Beauty may be in the eye of the beholder, but a newly discovered orchid isn't likely to be the top choice for many as a corsage centrepiece.
Gastrodia agnicellus, from the forests of Madagascar, has been given the label of the world's ugliest orchid by botanists at the Royal Botanic Gardens, Kew in the UK.
And yet the plant is a fascinating one, unusual among orchids, and indicative of just how much we may miss of what's hiding in the forest undergrowth.
In turn, this highlights how important it is to protect the environment: although it's only just been discovered, G. agnicellus is already considered a threatened species.
It seems reasonable that the plant hadn't been recognised until September of last year. G. agnicellus spends most of its life buried underground, emerging in August and September only to flower and fruit beneath the leaf humus on the forest floor before disappearing underground again.
Those flowers, too, are small - just 11 millimetres in length (0.43 inches) - and nondescript against the detritus on the ground, ranging from brown to white in colour. Even so, the flower had been found before; it's just no one realised the significance until recently.
"Material of the new Gastrodia agnicellus, found near Ifanadiana in SE Madagascar in the 1990s, was recognised to belong in the genus and was initially considered to be G. madagascariensis," wrote botanist Johan Hermans of Kew Gardens in the official description of the species.
"During a field trip to Madagascar in December 2017, a Gastrodia with tall, dry infructescences was first noticed in the Ranomafana area.
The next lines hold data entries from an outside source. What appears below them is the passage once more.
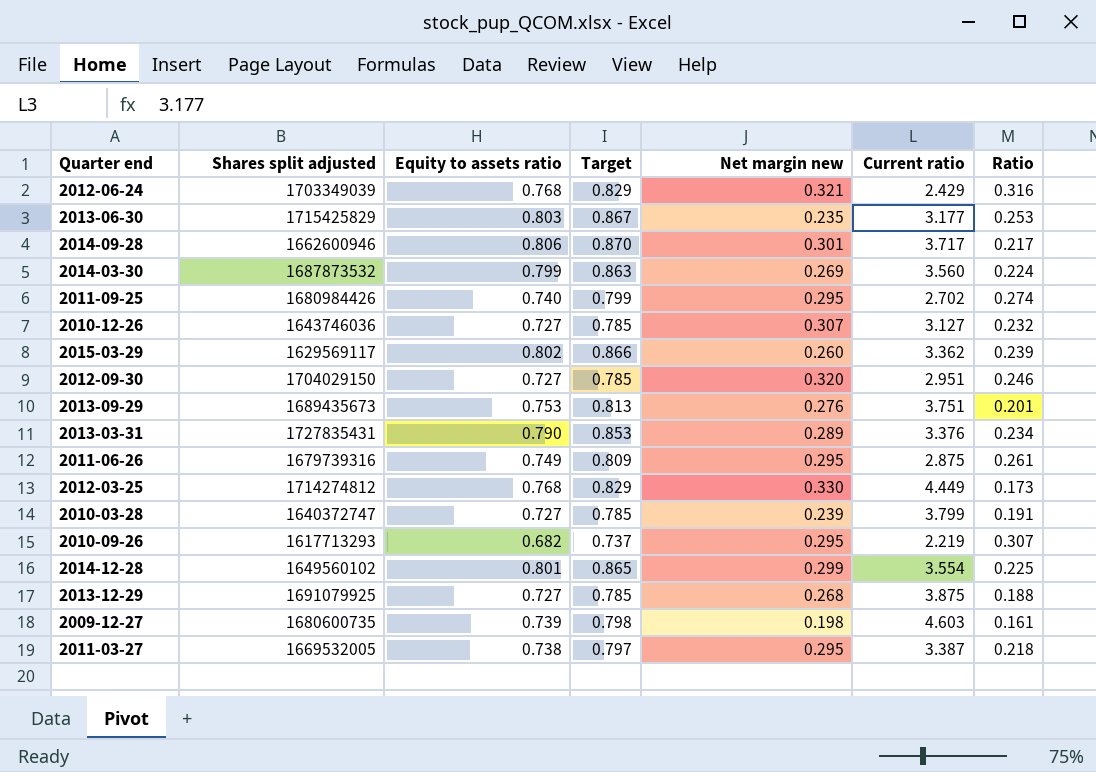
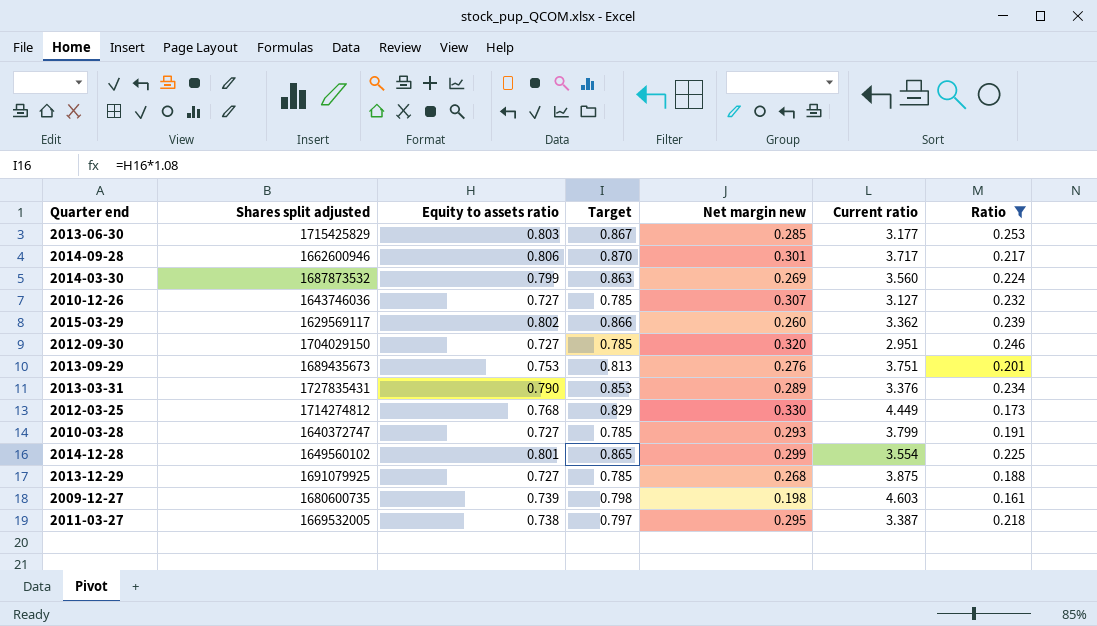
filter: none -> Ratio <= 0.253
2013-06-30 | Net margin new: 0.235 -> 0.285
2010-03-28 | Net margin new: 0.239 -> 0.293

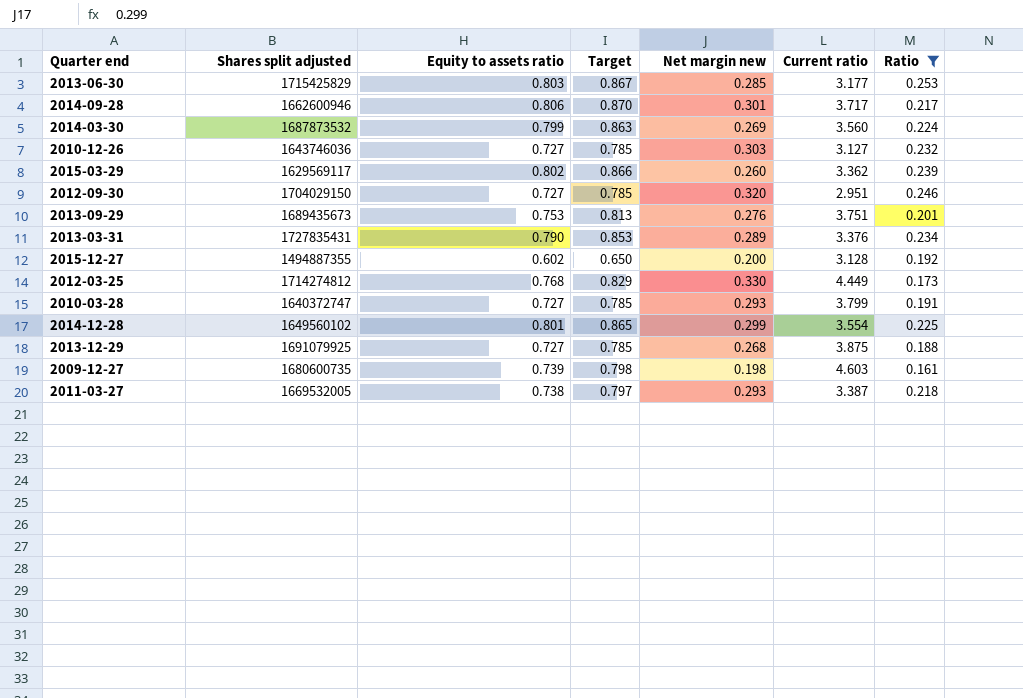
2010-12-26 | Net margin new: 0.307 -> 0.303
row 2015-12-27: none -> 1494887355 | 0.602 | 0.650 | 0.200 | 3.128 | 0.192
2011-03-27 | Net margin new: 0.295 -> 0.293

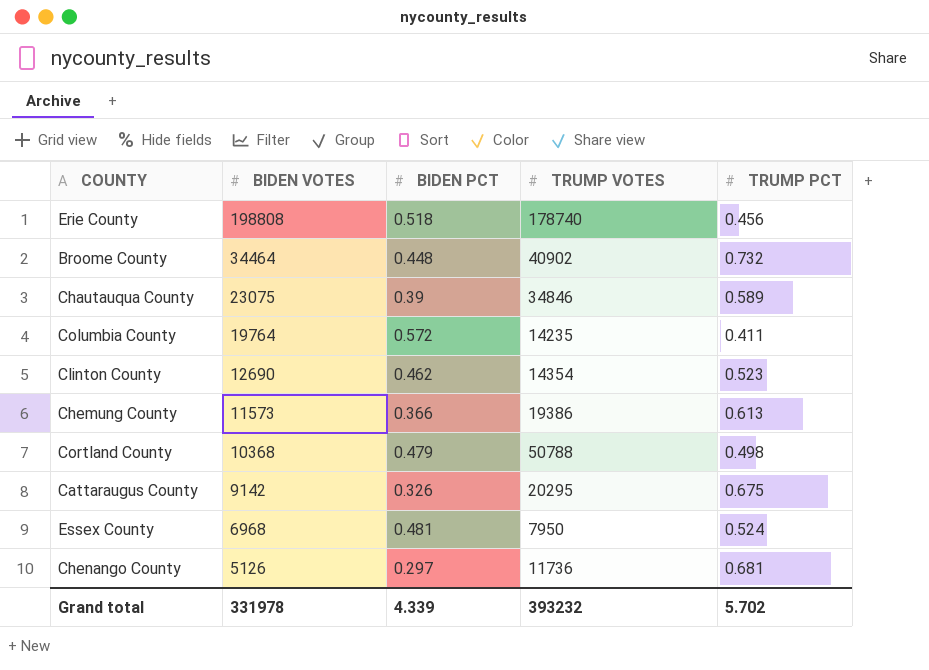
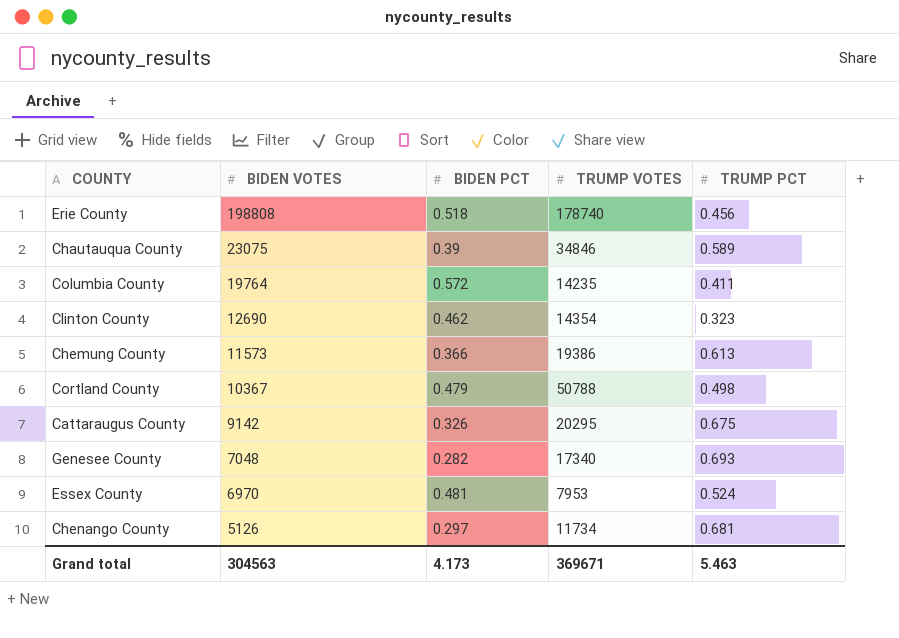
row Broome County: 34464 | 0.448 | 40902 | 0.732 -> none
Clinton County | TRUMP PCT: 0.523 -> 0.323
Cortland County | BIDEN VOTES: 10368 -> 10367
row Genesee County: none -> 7048 | 0.282 | 17340 | 0.693
Essex County | BIDEN VOTES: 6968 -> 6970
Essex County | TRUMP VOTES: 7950 -> 7953
Chenango County | TRUMP VOTES: 11736 -> 11734
Grand total | BIDEN VOTES: 331978 -> 304563
Grand total | BIDEN PCT: 4.339 -> 4.173
Grand total | TRUMP VOTES: 393232 -> 369671
Grand total | TRUMP PCT: 5.702 -> 5.463

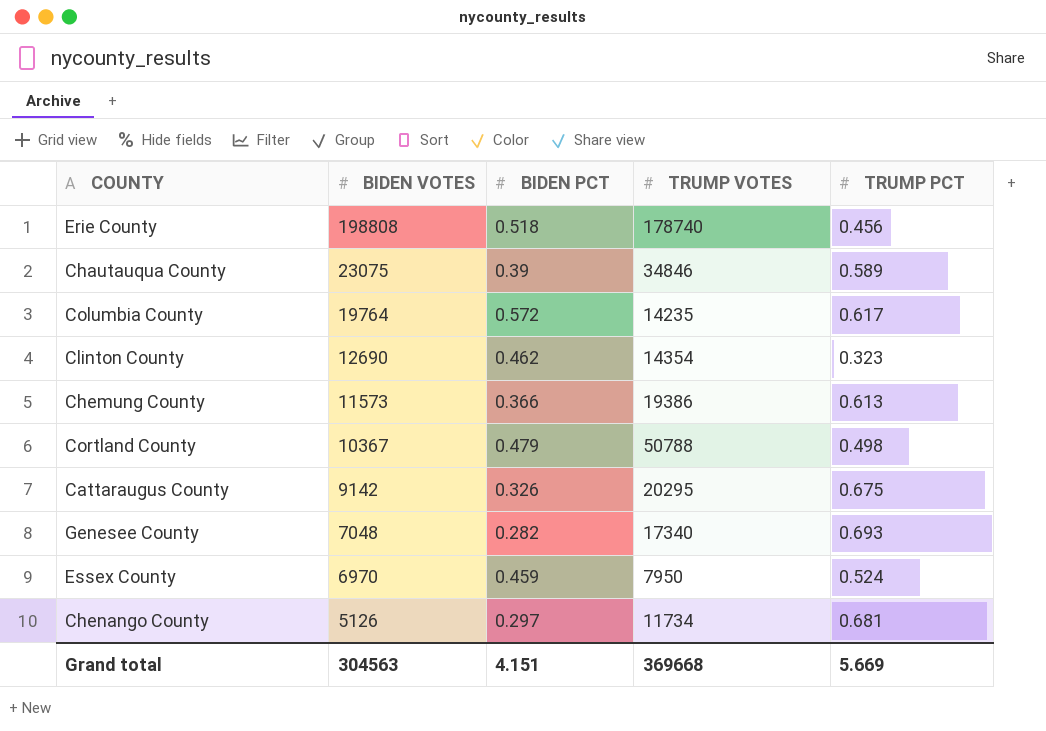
Columbia County | TRUMP PCT: 0.411 -> 0.617
Essex County | BIDEN PCT: 0.481 -> 0.459
Essex County | TRUMP VOTES: 7953 -> 7950
Grand total | BIDEN PCT: 4.173 -> 4.151
Grand total | TRUMP VOTES: 369671 -> 369668
Grand total | TRUMP PCT: 5.463 -> 5.669

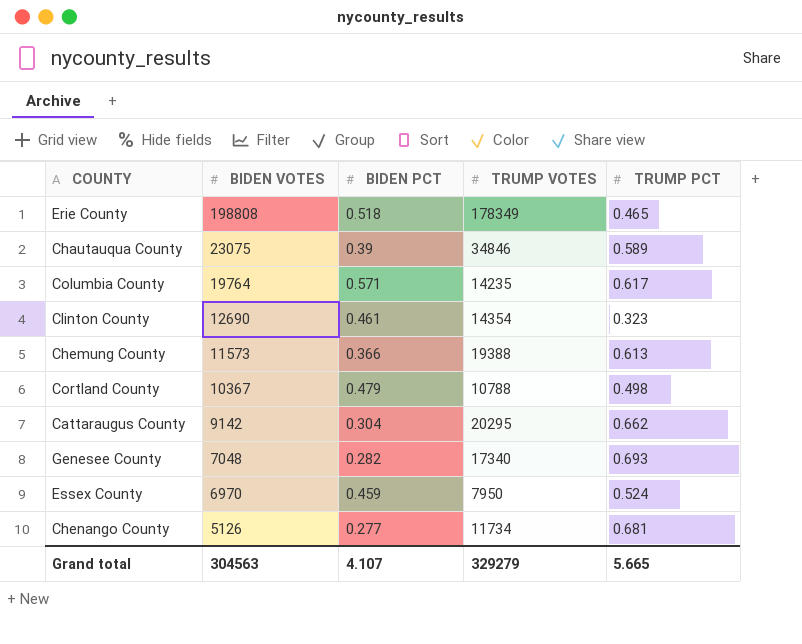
Erie County | TRUMP VOTES: 178740 -> 178349
Erie County | TRUMP PCT: 0.456 -> 0.465
Columbia County | BIDEN PCT: 0.572 -> 0.571
Clinton County | BIDEN PCT: 0.462 -> 0.461
Chemung County | TRUMP VOTES: 19386 -> 19388
Cortland County | TRUMP VOTES: 50788 -> 10788
Cattaraugus County | BIDEN PCT: 0.326 -> 0.304
Cattaraugus County | TRUMP PCT: 0.675 -> 0.662
Chenango County | BIDEN PCT: 0.297 -> 0.277
Grand total | BIDEN PCT: 4.151 -> 4.107
Grand total | TRUMP VOTES: 369668 -> 329279
Grand total | TRUMP PCT: 5.669 -> 5.665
During a more recent trip, in September 2019, the same site was re-visited and after extensive searching a few new developing fruiting inflorescences were found.
"It was not until a layer of leaf litter was lifted that a small number of flowers were also discovered. It soon became clear that the flowers were quite different from those of the newly validated G. madagascariensis and that it was an unrecognised species."
The orchids were found in deep shade in a humid evergreen forest, at the bases of trees, hidden among flowers, moss and leaf litter. Yet they emitted a pleasant, musky, rose-like scent, Hermans wrote, that grew stronger in warmer temperatures.
After the flowers are pollinated, the stem grows longer, likely to aid the scattering of the seeds.
And, as with other members of the Gastrodia genus, the orchid plant has no leaves - in fact, it has no photosynthetic tissue at all.
That's because this plant is a holomycotroph - a type of orchid that relies solely on a relationship with fungus for the nutrients it needs to survive. The fungus extracts nutrients such as carbon from the soil or other plants, and the orchid slurps up what it needs from the fungus.
All orchids rely on a relationship like this with fungus at some point in their life cycle, but as most species grow into adulthood, their reliance on fungus fades. It's not exactly clear what the fungus derives from the relationship, but in many cases, it's part of a mycorrhizal network, where the fungus exchanges nutrients with other plants.
For G. agnicellus, its precise relationship with fungus is one of several unknowns, but it will be an important one to figure out. Its habitat under specific trees suggests that the mycorrhizal system it relies on is quite specific. This is consistent with other species in the genus, but it also means that threats to its habitat, such as encroaching human agriculture and wildfire, could be a serious problem.
It's also unclear how the plant is pollinated. Ants were observed crawling in and out of the flowers - likely, Hermans noted, to steal nectar - so that's one possible pollination pathway. But more study will need to be done to determine how G. agnicellus relies on, and contributes to, the complex ecosystem it inhabits.
There is some good news, though. Although the plant's range seems small, it has been found in the Ranomafana National Park protected area. Which means, according to Kew Gardens, that it has some measure of protection, for now, against anthropogenic habitat loss.
G. agnicellus has been selected as one of Kew Gardens' top 10 new species of 2020, and described in Curtis's Botanical Magazine.